Si bien qu’à peine les expulsions terminées, que les expulsés recasés calmement chacun dans son coin, le moment est venu pour les kuluna et les autres malfrats de se faire parler d’eux.

Plusieurs communes de Kinshasa, réputées paisibles,  connaissent plus d’insécurité à ce jour qu’avant l’inoubliable opération  » Likofi « . C’est le cas notamment de la commune de N’djili où, avec la complicité d’intempestifs délestages, des kuluna y sèment une terreur infernale.

Les endroits les plus dangereux y sont nombreux. A partir de 21 heures 30, par exemple, il est interdit à toute personne, ndjiloise soit-elle, de s’aventurer sur le paisible couloir Zénit qui va de la grouillante place sainte Thérèse à Simba. Ces quelques milliers de mètres sont devenus, depuis quelques semaines, un repaire de kuluna. Les arbres qui bordent ce couloir constituent, la nuit tombante, de dangereuses embuscades de ces détrousseurs, alors que, le jour, les habitants y passent des heures entières sous leur ombrage, surtout à des moments de canicule.

Des journalistes victimes d’agressions

A ce jour, il est déplorable que les journalistes soient devenus parmi les premières victimes d’agressions des kuluna. Non qu’ils soient de potentielles victimes visées par ces malfrats, mais qu’ils sont parmi les potentielles victimes en raison de la nature de leur métier. Ceux de la presse écrite ont battu le record des agressions de dernières semaines.
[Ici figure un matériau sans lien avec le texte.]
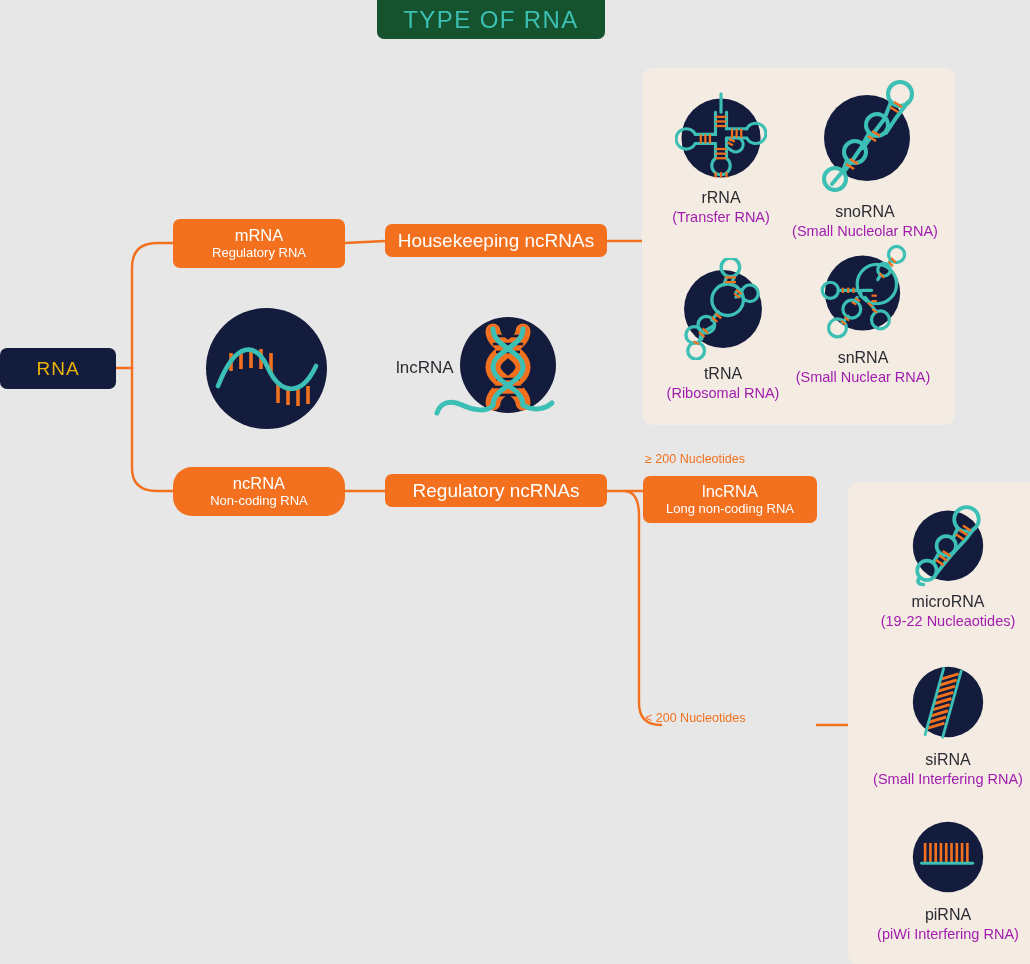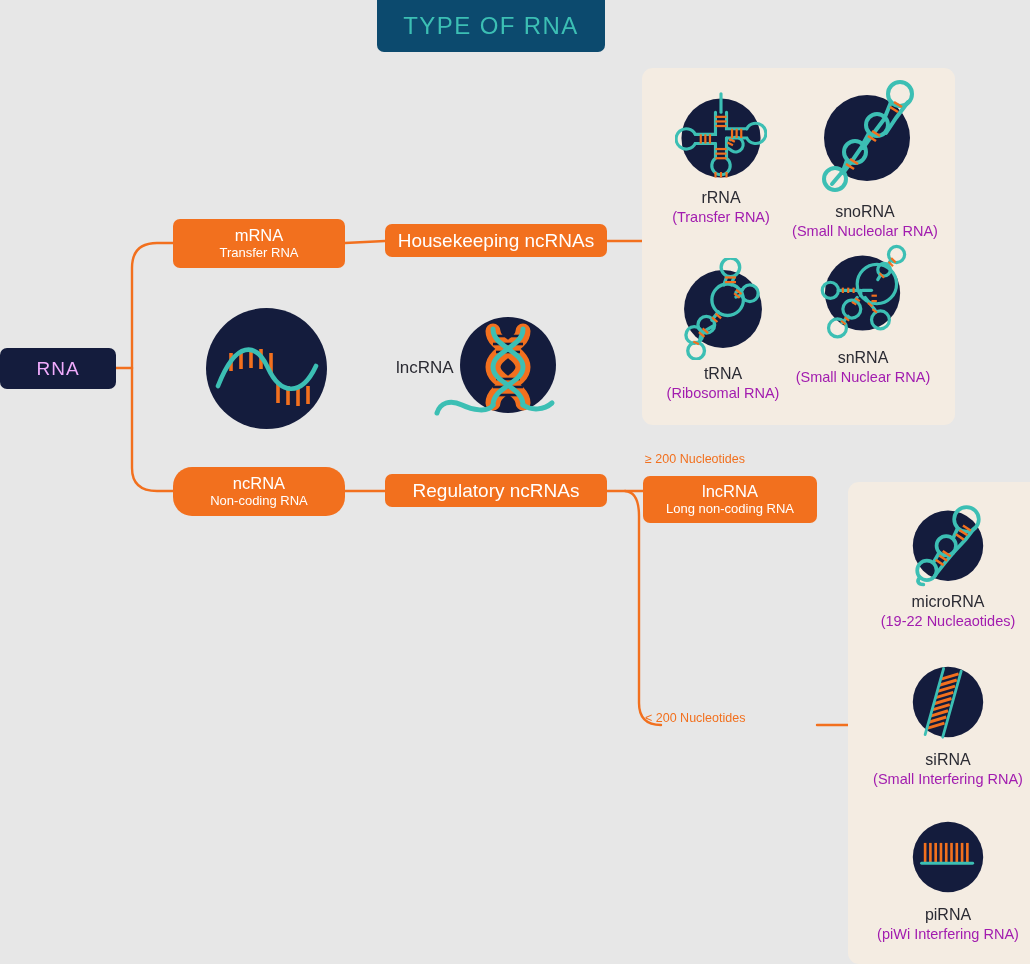"TYPE OF RNA" .title-chip { background: #0c4a6e -> #14532d; height: 52px -> 39px }
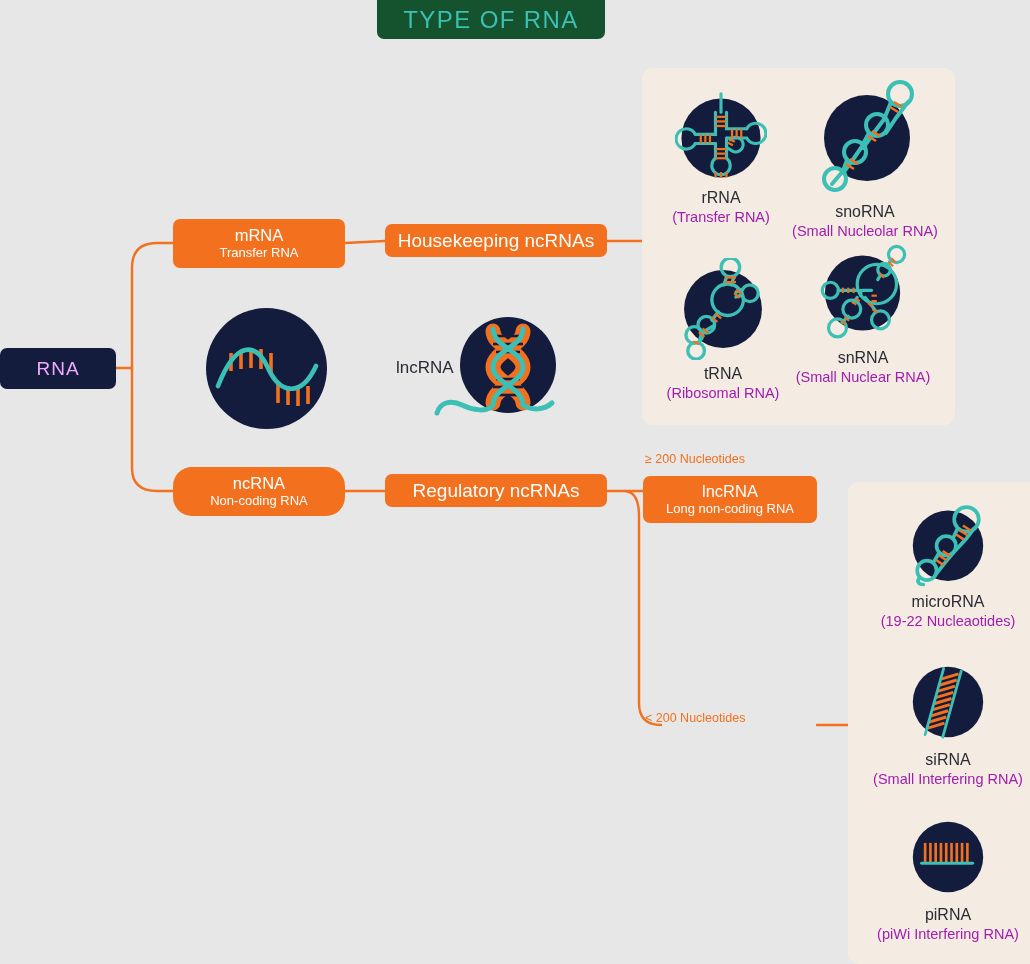"Transfer RNA" div.sub { text: Transfer -> Regulatory }
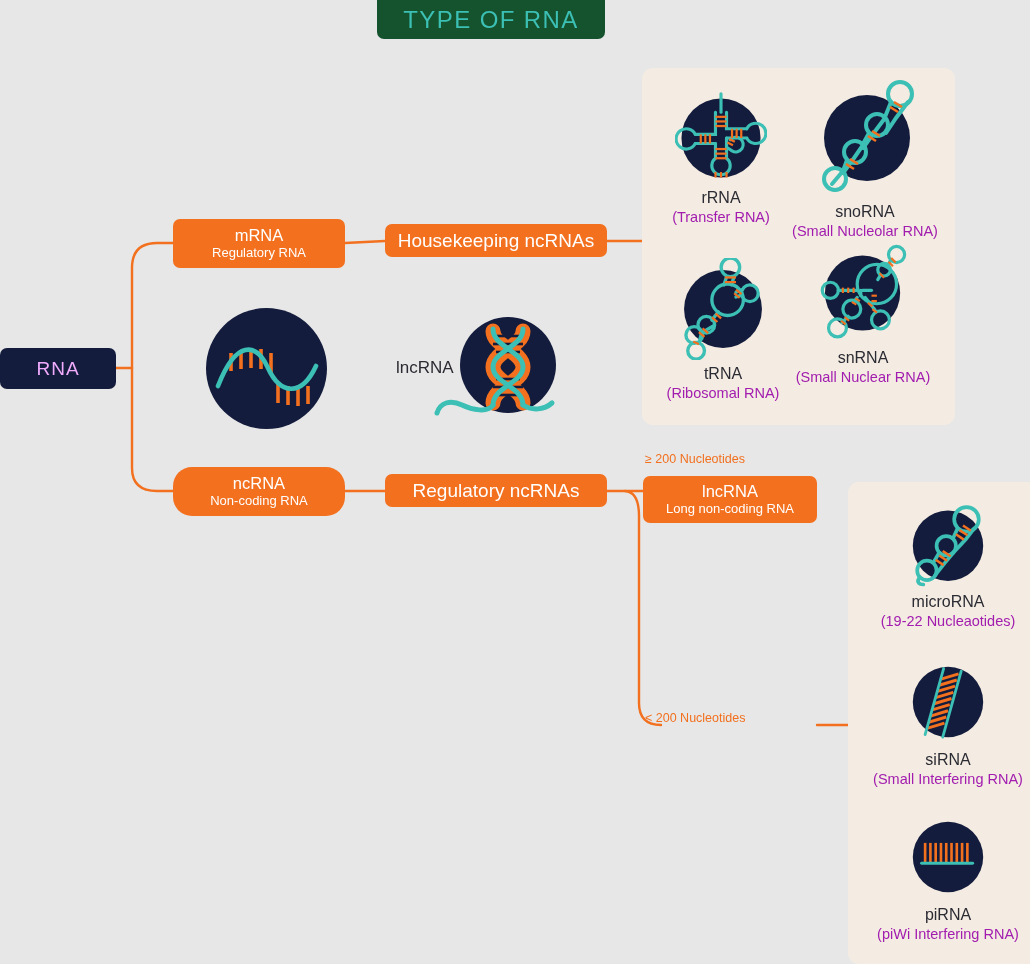"RNA" .node.navy .main { color: #f0abfc -> #eab308 }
Sur le couloir Zénith, plusieurs personnes se sont fait dépouiller de leurs biens de valeur. L’avenue Kinzau est l’un des endroits de prédilection des bandits de N’djili. C’est ici que, dans la nuit de dimanche 31 août à lundi 1er septembre, j’étais agressé par deux kuluna en caleçons et torses nus, munis de longues machettes, qui ont emporté mon appareil de photo. J’ai eu la vie sauve grâce à l’intervention d’une famille qui s’est réveillée ayant entendu dans ma voix celle de son proche qui était hors de la maison et à qui elle a téléphoné à.21heures 30, le prévenant de ne pas revenir à la maison, ayant jugé la situation sécuritaire dangereuse.

Après mon agression, deux autres attaques se sont produites à cet endroit. Selon les habitants de cette rue, les malfrats ont eu à arracher à leurs victimes tout ce qu’elles avaient sur elles, y compris les habits qu’elles portaient !

Toujours dans le district de la Tshangu, mais au quartier Kingasani, sur la route Mokali dans la commune de Kimbanseke, un autre confrère du journal Le Phare, Jacques Kimpozo, a été à un doigt de la mort après avoir été grièvement blessé à la machette par des kuluna à quelques mètres de sa parcelle, dans la nuit de mardi 2 à mercredi 3 septembre. Il a eu la vie sauve grâce à l’intervention des voisins. Il est sorti de cette agression, outre plusieurs plaies et dépouillé de ses téléphones, avec le bras droit cassé qui l’immobilise pendant trois mois hors de sa rédaction.

Un troisième journaliste, Lukaku Lalabi Muke, du groupe L’Avenir, a été, une semaine plus tôt, victime de l’agression des détrousseurs, toujours dans le quartier de Kingasani, commune de Kimbanseke. Ce confrère est à sa énième agression, certainement la troisième, dans sa vie.

En dépit de quelques interventions de la police, aucune autre intervention concertée et programmée des agents de l’ordre n’est enregistrée. Il semble même que l’ampleur de la reprise des activités des kuluna donne de la chair de poule aux policiers.